Em outro texto, falei sobre como a maternidade é plural, sobre como não podemos falar sobre maternidade no singular, porque ao fazer isso passamos por cima justamente das singularidades tanto das mães quanto de seus filhos. Recentemente, li o texto "Infâncias e parentalidade: nomeações, funções e funcionamentos", da psicanalista Ilana Katz, que está no volume "Tempo" da coleção Parentalidade & Psicanálise (orgs. Daniela Teperman, Thais Garrafa e Vera Iaconelli). Ilana, em um texto absolutamente fundamental, fez lembrar que infância também é plural.

A psicanalista mostra como, considerados os determinantes culturais, políticos e econômicos do Brasil, a infância não pode ser pensada sob uma única perspectiva.
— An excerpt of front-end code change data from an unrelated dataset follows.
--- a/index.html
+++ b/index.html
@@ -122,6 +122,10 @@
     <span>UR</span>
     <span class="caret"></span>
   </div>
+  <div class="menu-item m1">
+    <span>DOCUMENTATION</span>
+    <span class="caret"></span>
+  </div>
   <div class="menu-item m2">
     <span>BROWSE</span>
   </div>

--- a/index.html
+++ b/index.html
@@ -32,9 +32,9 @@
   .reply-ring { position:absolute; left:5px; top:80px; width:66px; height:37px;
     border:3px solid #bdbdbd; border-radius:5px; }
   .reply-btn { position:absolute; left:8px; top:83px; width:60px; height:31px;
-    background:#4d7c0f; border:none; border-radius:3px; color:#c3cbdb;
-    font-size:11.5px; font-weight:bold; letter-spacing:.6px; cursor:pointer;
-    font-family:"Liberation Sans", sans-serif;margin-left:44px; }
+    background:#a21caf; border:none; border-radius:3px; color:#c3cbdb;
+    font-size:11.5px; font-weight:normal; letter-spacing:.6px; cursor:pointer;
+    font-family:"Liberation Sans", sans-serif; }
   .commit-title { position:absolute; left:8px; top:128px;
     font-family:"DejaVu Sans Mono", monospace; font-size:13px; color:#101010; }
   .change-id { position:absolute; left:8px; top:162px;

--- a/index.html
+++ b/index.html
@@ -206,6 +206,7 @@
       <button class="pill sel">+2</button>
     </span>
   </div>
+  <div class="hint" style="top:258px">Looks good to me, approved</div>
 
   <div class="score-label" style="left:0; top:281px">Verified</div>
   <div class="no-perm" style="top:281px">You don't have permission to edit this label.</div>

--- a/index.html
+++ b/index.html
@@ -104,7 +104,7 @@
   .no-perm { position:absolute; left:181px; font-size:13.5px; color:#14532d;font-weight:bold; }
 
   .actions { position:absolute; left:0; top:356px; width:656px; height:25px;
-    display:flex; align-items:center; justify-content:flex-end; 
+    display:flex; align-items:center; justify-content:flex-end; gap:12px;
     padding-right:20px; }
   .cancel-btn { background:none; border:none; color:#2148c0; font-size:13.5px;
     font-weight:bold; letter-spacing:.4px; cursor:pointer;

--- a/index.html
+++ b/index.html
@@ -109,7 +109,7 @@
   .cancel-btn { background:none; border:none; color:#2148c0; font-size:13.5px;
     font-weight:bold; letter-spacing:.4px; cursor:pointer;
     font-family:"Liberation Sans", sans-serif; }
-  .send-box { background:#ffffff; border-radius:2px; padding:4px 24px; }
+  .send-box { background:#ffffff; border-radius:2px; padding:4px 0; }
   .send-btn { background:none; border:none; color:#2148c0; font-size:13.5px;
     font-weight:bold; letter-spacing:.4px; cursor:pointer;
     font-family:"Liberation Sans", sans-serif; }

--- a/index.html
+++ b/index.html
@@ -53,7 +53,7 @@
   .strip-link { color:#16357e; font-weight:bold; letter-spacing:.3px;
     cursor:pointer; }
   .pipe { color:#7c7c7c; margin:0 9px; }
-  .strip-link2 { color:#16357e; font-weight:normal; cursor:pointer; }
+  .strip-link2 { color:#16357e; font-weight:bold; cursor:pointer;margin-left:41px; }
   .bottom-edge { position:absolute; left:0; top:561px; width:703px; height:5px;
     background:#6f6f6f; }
Toda vez que adotamos uma concepção de infância, estamos falando de algum lugar sociopolítico, portanto, devemos falar de infâncias, no plural.

Infâncias, enquanto conceito e como proposição, problematiza essa nossa fantasia de que, como sociedade organizada e regulada, protegemos todas as crianças e lhes conferimos "prioridade absoluta" (p. 120).
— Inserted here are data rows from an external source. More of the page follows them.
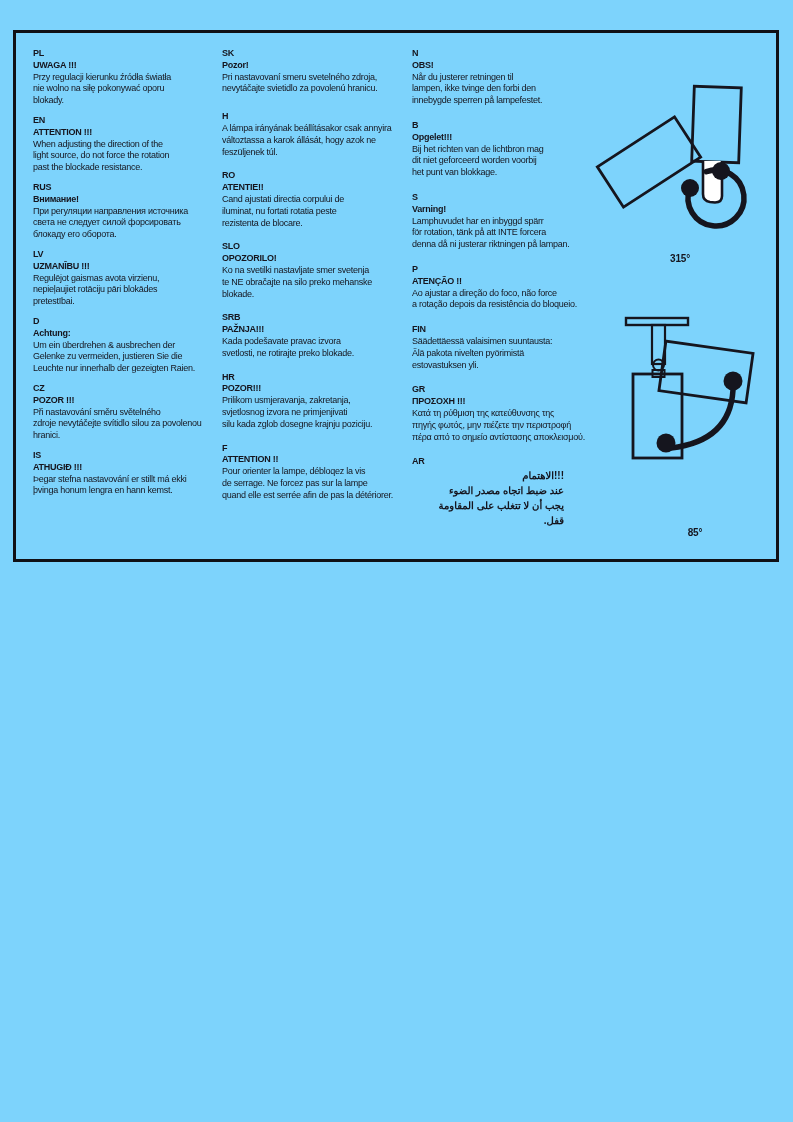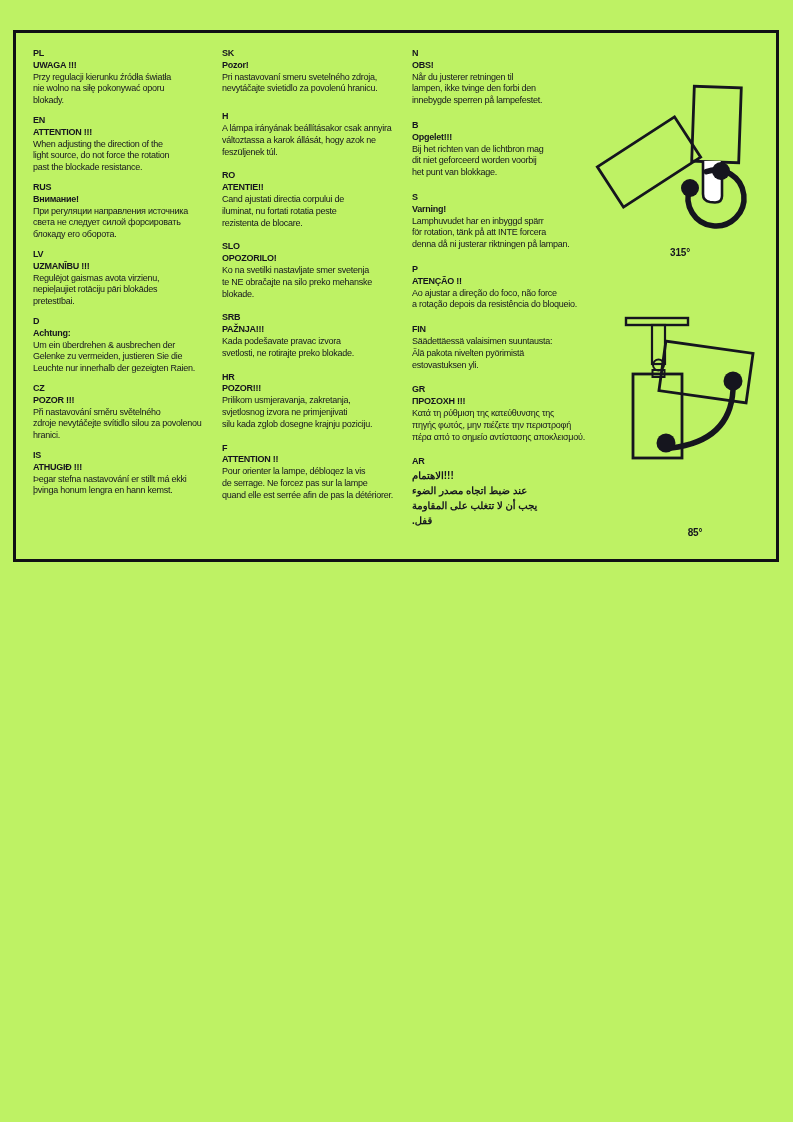--- a/index.html
+++ b/index.html
@@ -3,7 +3,7 @@
 <meta charset="utf-8">
 <style>
   html,body{margin:0;padding:0;background:#fff;}
-  .page{position:relative;width:793px;height:1122px;background:#bef264;overflow:hidden;
+  .page{position:relative;width:793px;height:1122px;background:#7dd3fc;overflow:hidden;
         font-family:"Liberation Sans",sans-serif;color:#15151e;}
   .frame{position:absolute;left:13px;top:30px;width:760px;height:526px;border:3px solid #101015;}
   .col{position:absolute;top:15px;}

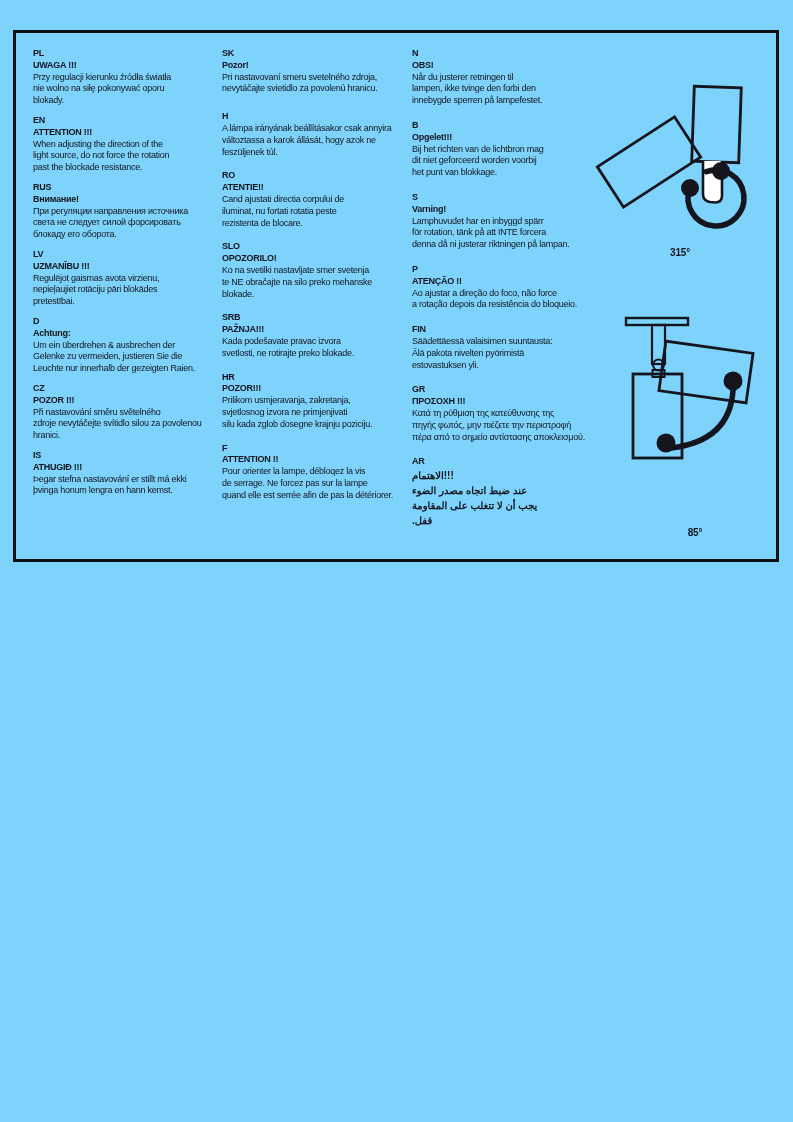--- a/index.html
+++ b/index.html
@@ -24,7 +24,7 @@
   .fig1{left:569px;top:39px;}
   .fig2{left:584px;top:269px;}
   .figure svg{display:block;}
-  .angle{margin-top:10px;width:190px;text-align:center;font-weight:bold;font-size:10px;letter-spacing:-0.2px;}
+  .angle{margin-top:16px;width:190px;text-align:center;font-weight:bold;font-size:10px;letter-spacing:-0.2px;}
   .fig2 .angle{margin-top:60px;}
 </style>
 </head>

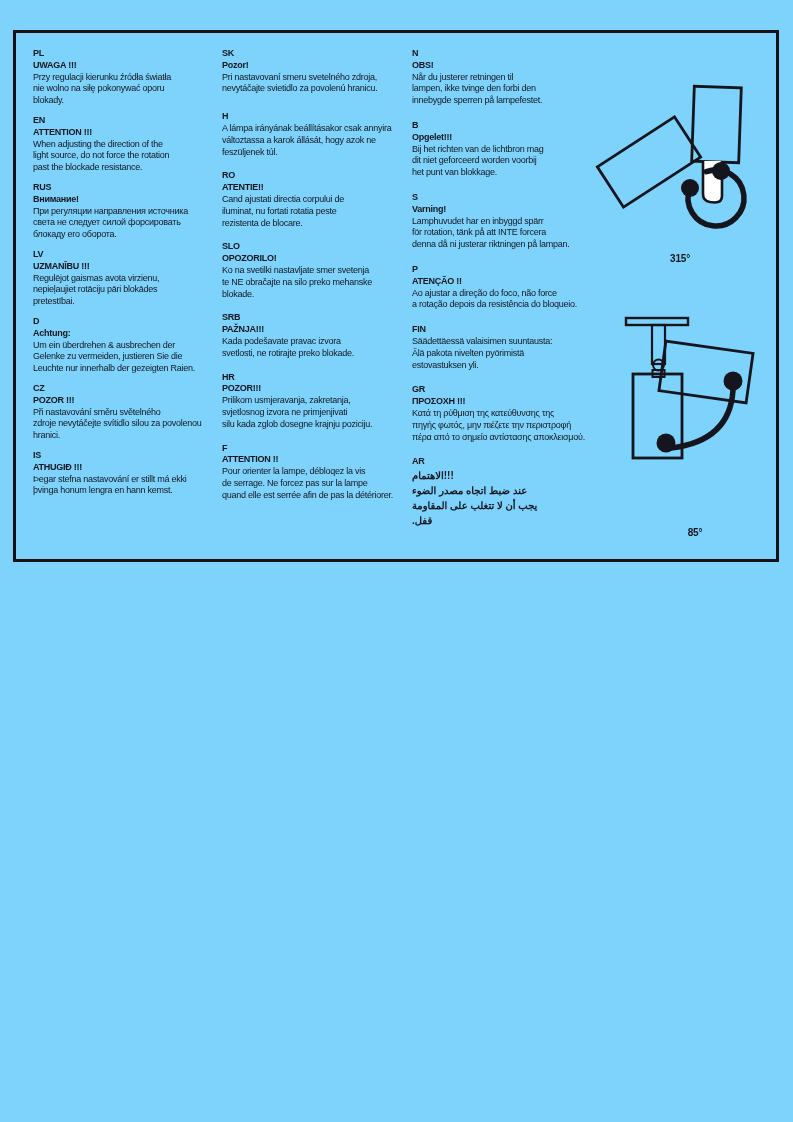--- a/index.html
+++ b/index.html
@@ -17,7 +17,7 @@
   .code,.title{font-weight:bold;}
   .code,.title,.line{font-size:9px;line-height:11.8px;letter-spacing:-0.25px;white-space:nowrap;}
   .section-ar{width:152px;}
-  .section-ar .line{text-align:left;direction:ltr;unicode-bidi:bidi-override;
+  .section-ar .line{text-align:right;direction:ltr;unicode-bidi:bidi-override;
                     font-weight:bold;font-size:10px;line-height:15px;letter-spacing:0;}
   .section-ar .line:first-of-type{margin-top:6px;}
   .figure{position:absolute;width:190px;}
No senso comum, quando falamos de infância, algumas frases costumam vir à cabeça, como "lugar de criança é na escola", ou "as crianças são o futuro do país". Katz, no capítulo em questão, nos lembra que "(...) crianças deixam de ser o futuro quando nem todas as crianças cabem no futuro (p. 121).". Num país de profundas desigualdades como o nosso, dividido por classes e cor, sabemos (ou deveríamos saber) que nem toda vida parece ter o mesmo valor.
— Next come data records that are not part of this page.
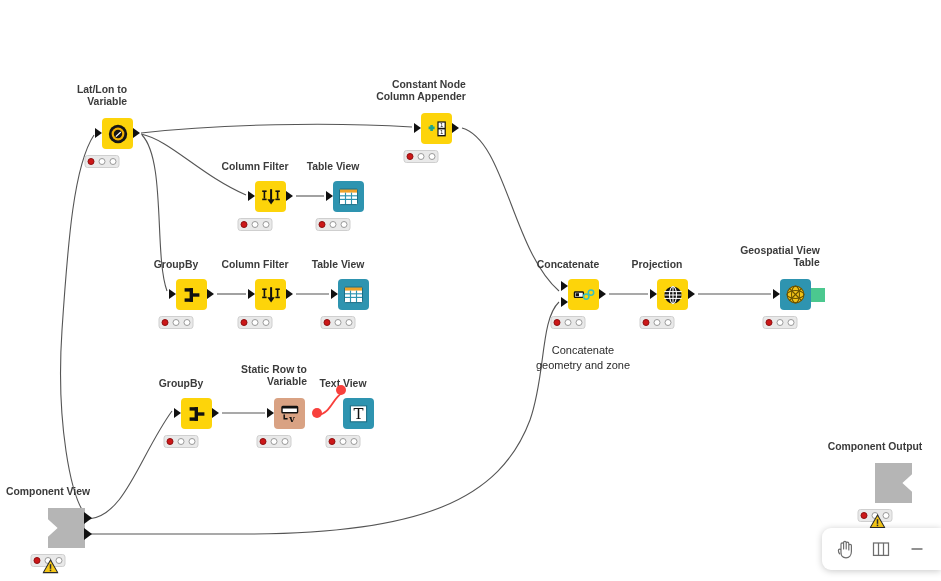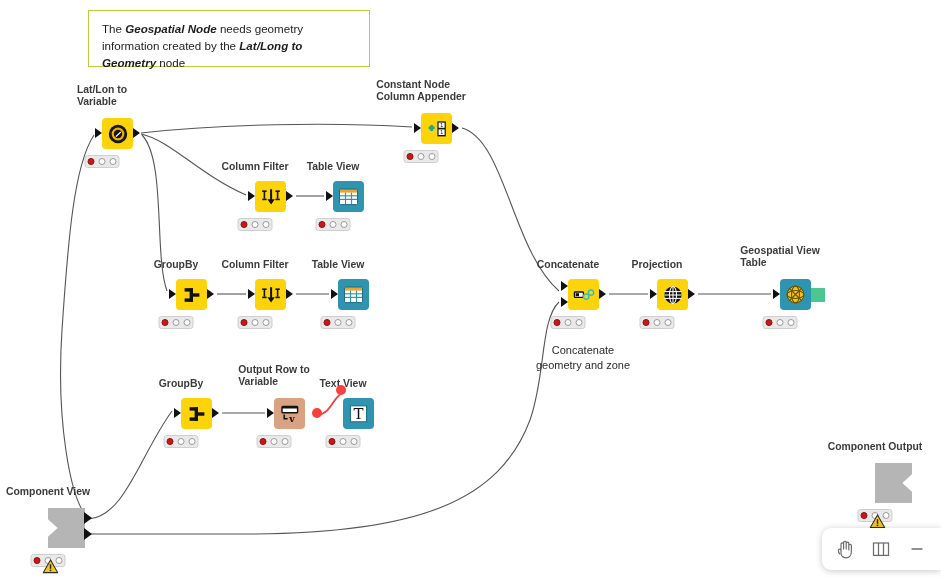--- a/index.html
+++ b/index.html
@@ -82,9 +82,6 @@
 
 <div id="canvas">
 
-  <div class="note">
-    <span>The </span><b>Geospatial Node</b><span> needs geometry information created by the </span><b>Lat/Long to Geometry</b><span> node</span>
-  </div>
 
   <svg class="wires" viewBox="0 0 941 581">
     <defs>

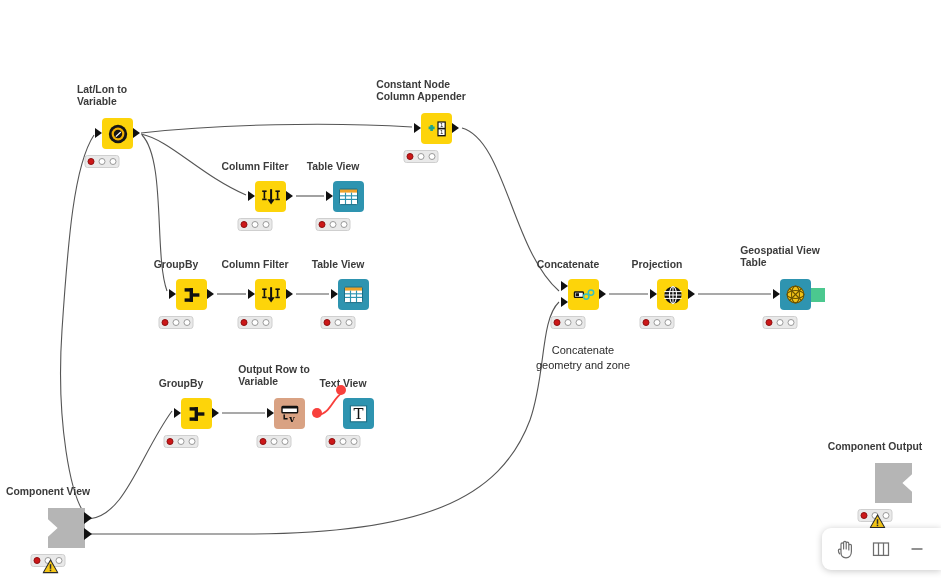--- a/index.html
+++ b/index.html
@@ -29,7 +29,7 @@
   .node { position:absolute; }
   .nlabel {
     position:absolute; left:50%; transform:translateX(-50%);
-    text-align:left; font-size:10.4px; font-weight:bold;
+    text-align:right; font-size:10.4px; font-weight:bold;
     color:#3b3b3b; line-height:12.4px; white-space:nowrap;
   }
   .nbody {

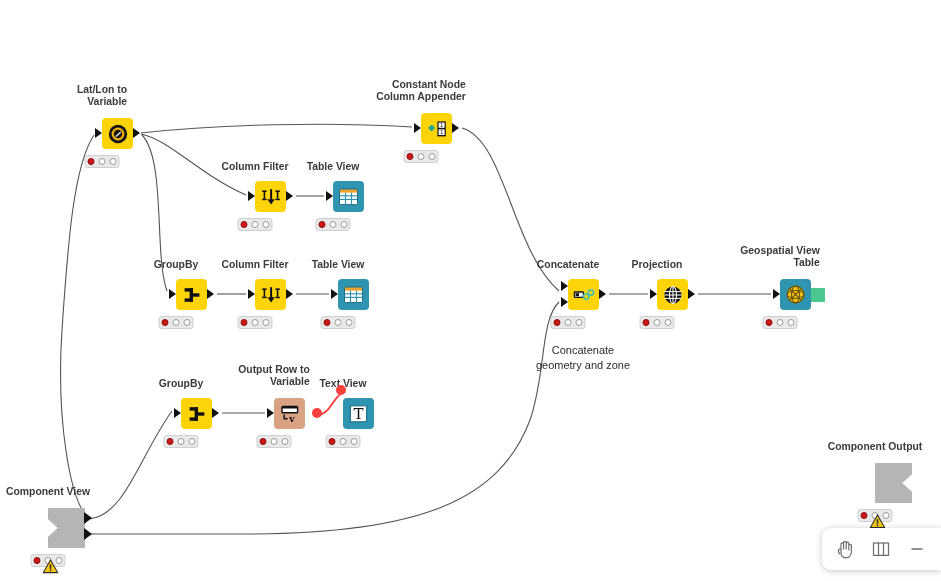--- a/index.html
+++ b/index.html
@@ -382,7 +382,7 @@
       </div>
       <div class="node" style="left: 274px; top: 398px;">
         <div class="nlabel" style="top:-34px">
-          <div>Output Row to</div>
+          <div>Static Row to</div>
           <div>Variable</div>
         </div>
         <div class="nbody tan">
Se temos crianças protegidas, até mesmo superprotegidas, e inclusive superocupadas, com infinitas atividades em suas agendas, temos também aquelas totalmente vulneráveis, que não dispõem de uma casa com um mínimo conforto, saneamento básico, que não podem ir à escola com segurança, precisando às vezes se esgueirar por corredores para fugir de "balas perdidas". Crianças cujas vidas valem nada; crianças de uma "infância matável", como afirma Katz em seu texto.

(...) não há futuro quando não há indeterminação. Os que sabem como morrem não têm direito a viver a indeterminação da vida (p. 121).

O destino de uma grande parcela de crianças parece já estar selado. Assim, penso que a autora nos convoca a olhar para essas infâncias que ficam invisibilizadas. Afirmar que essas tantas crianças "não têm infância", por exemplo, parece um modo de tentar sustentar o ideal que criamos a respeito de uma "infância feliz", como se não houvesse outra, outras. Tais crianças têm sim uma infância, mas uma bastante distante de nossa fantasia.

Como Ilana afirma, "(...) ao revelar a ideia que tem sobre a infância, aquele que fala enuncia sua posição no laço social (p. 122)". Em outras palavras, não é possível falar de maneira descolada de uma posição sociopolítica. Queiramos ou não, estamos o tempo inteiro nos posicionando, revelando o lugar a partir do qual falamos. Admitir o plural do termo, parece-me, é uma maneira de enxergar aquilo de que desviamos o olhar, de lidar com essa verdade incômoda, para que aí nos impliquemos.